Warning – Not for the squeamish

  1. It takes forever for the last couple of rows to get their drinks
  2. Air hostesses are terrified of nausea
  3. You know things are really bad when you have enough time in the bathroom to notice the decommissioned ashtray, in the loo.
  4. You move from your perfectly fantastic aisle seat near the front to the bumpy last row so you are as close to the damn toilet as you can get.
  5. The airhostess, who has been a real grump, brings you flat coke because she is terrified of nausea.
  6. Everyone on the plane knows why you moved and went to the back. There is only ever one reason.

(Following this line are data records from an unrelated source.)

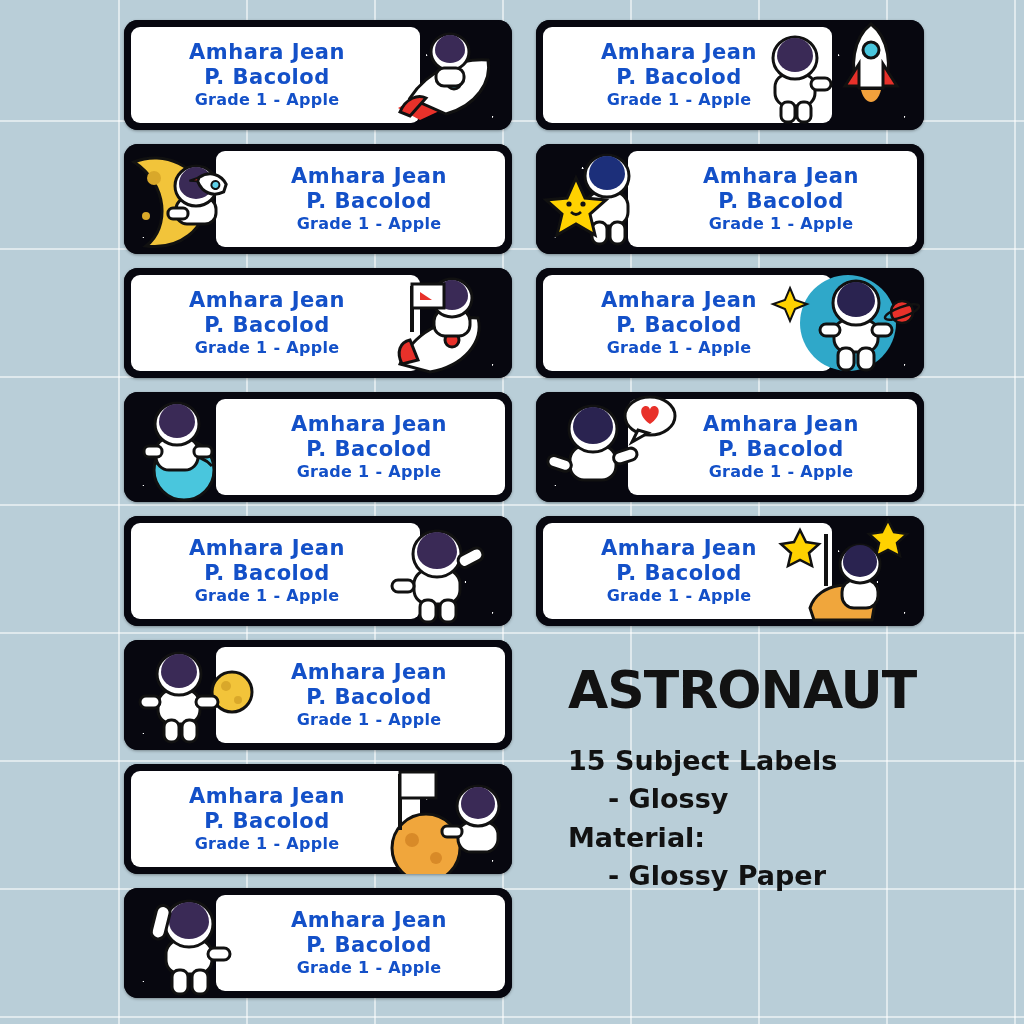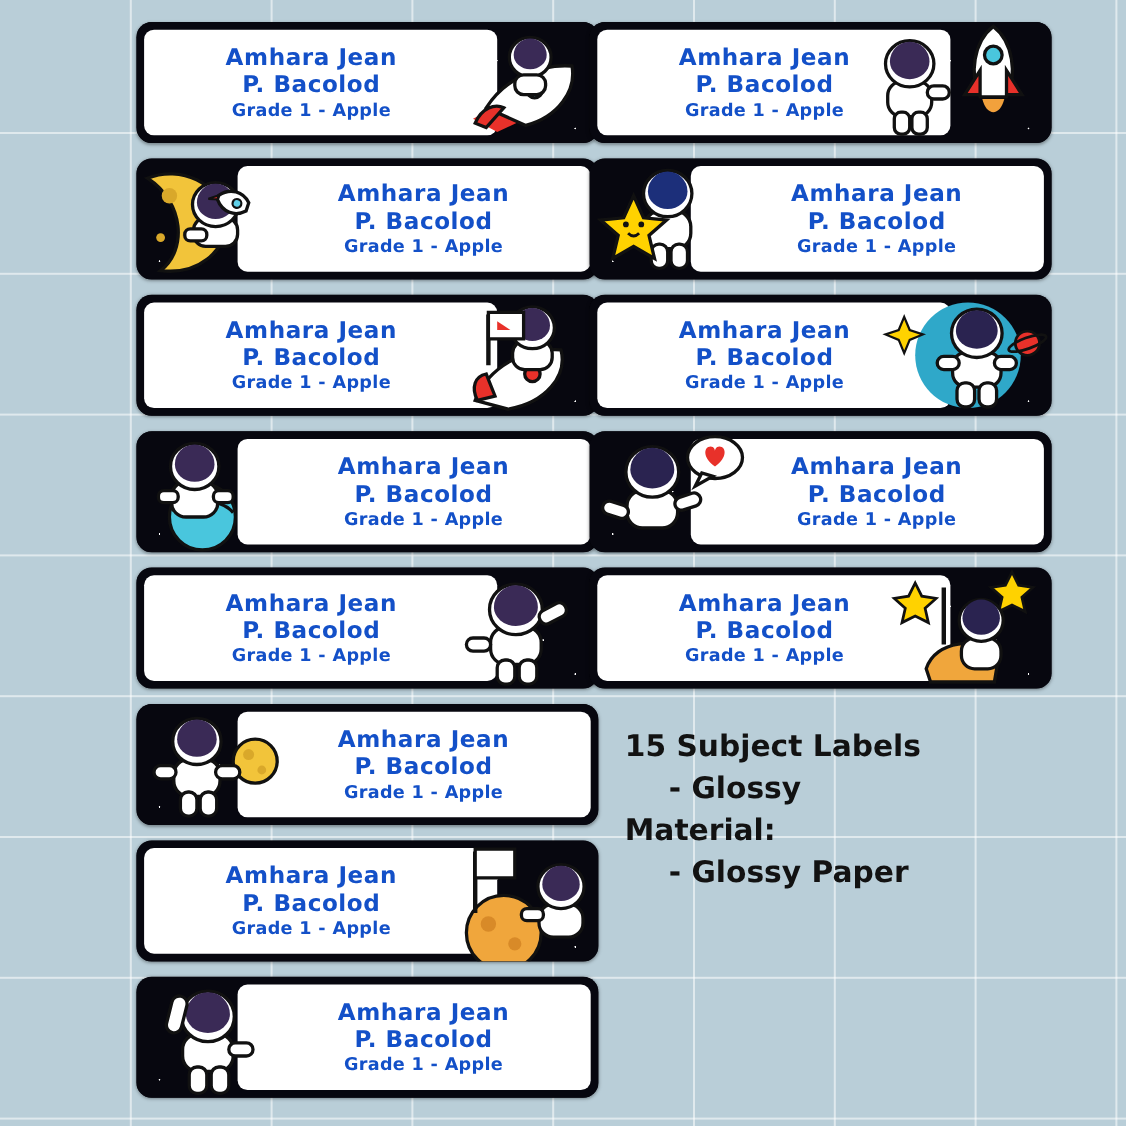--- a/index.html
+++ b/index.html
@@ -37,7 +37,6 @@
     overflow: hidden;
     background: #0a0a12;
     box-shadow: 0 1px 3px rgba(0,0,0,0.35);
-    padding-left: 32px;
   }
   .label .starfield {
     position: absolute;

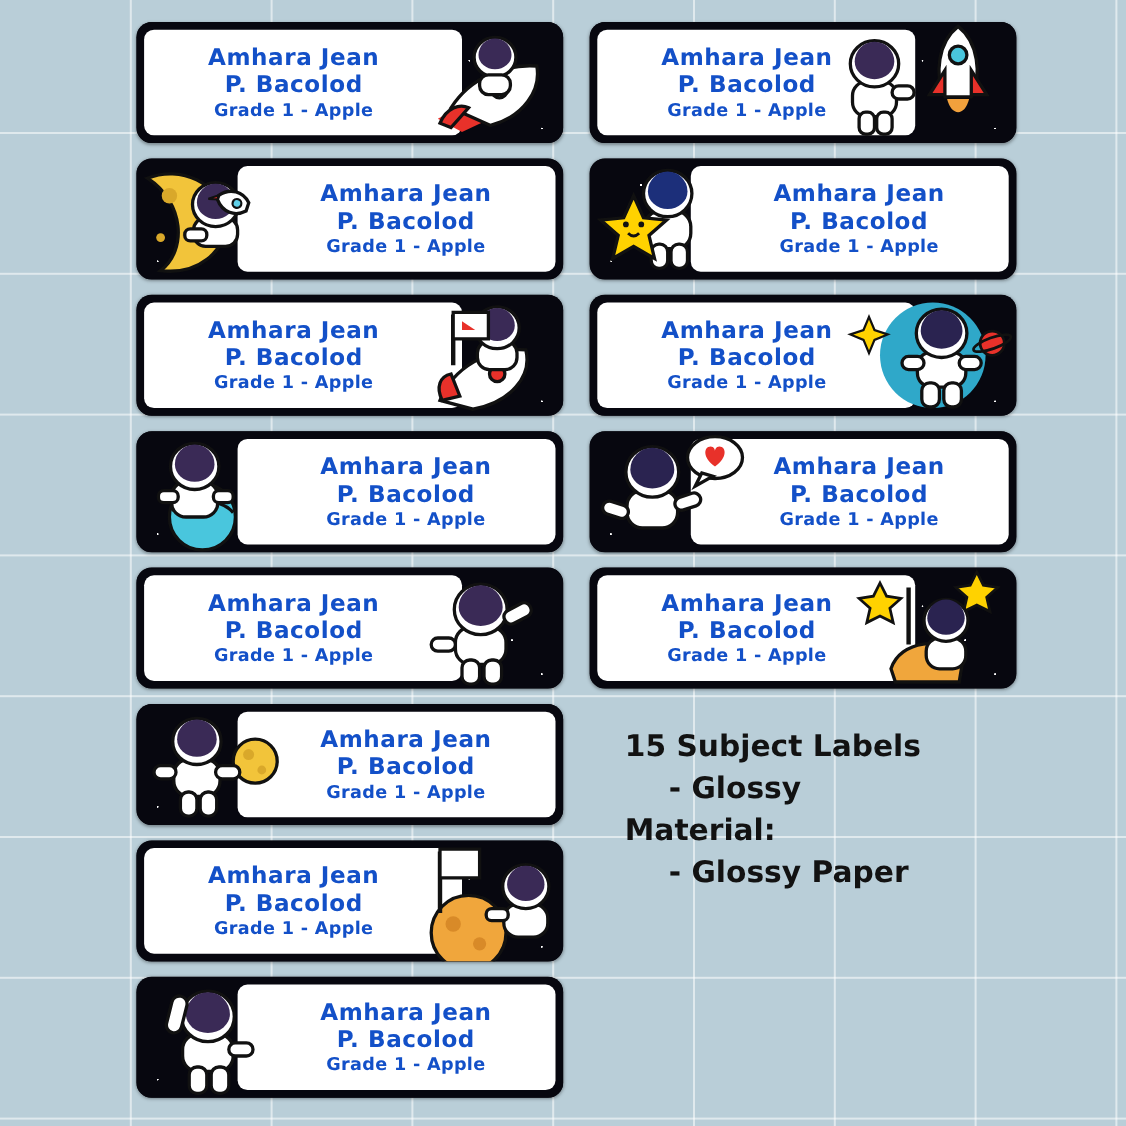--- a/index.html
+++ b/index.html
@@ -461,6 +461,7 @@
   </div>
 
   <div id="info">
+    <div class="title">ASTRONAUT</div>
     <div class="line">15 Subject Labels</div>
     <div class="line indent">- Glossy</div>
     <div class="line">Material:</div>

  7. Time goes even slower
  8. You remember everything you left out of the workshop, even though it ran over time.
  9. You realise that you are a far better actress than you are given credit for. Nobody at the workshop knew you were sick, and all were perfectly happy with the frequent toilet breaks.
  10. When you go back to the loo it is so loud you can’t hear the difference between farts and the stinky water that leaves your bum.
  11. When you go back to the loo you are grateful it is so loud because you can feel the noises you are making
  12. Drunk people eating are the worst thing to watch when nauseous on a plane
  13. When you can’t check the internet to see whether you have life threatening symptoms, even though everyone back home has had or knows someone who has had this gruesome gastro
  14. You wish you had something to eat to prevent the nausea but you gag every time you think of food.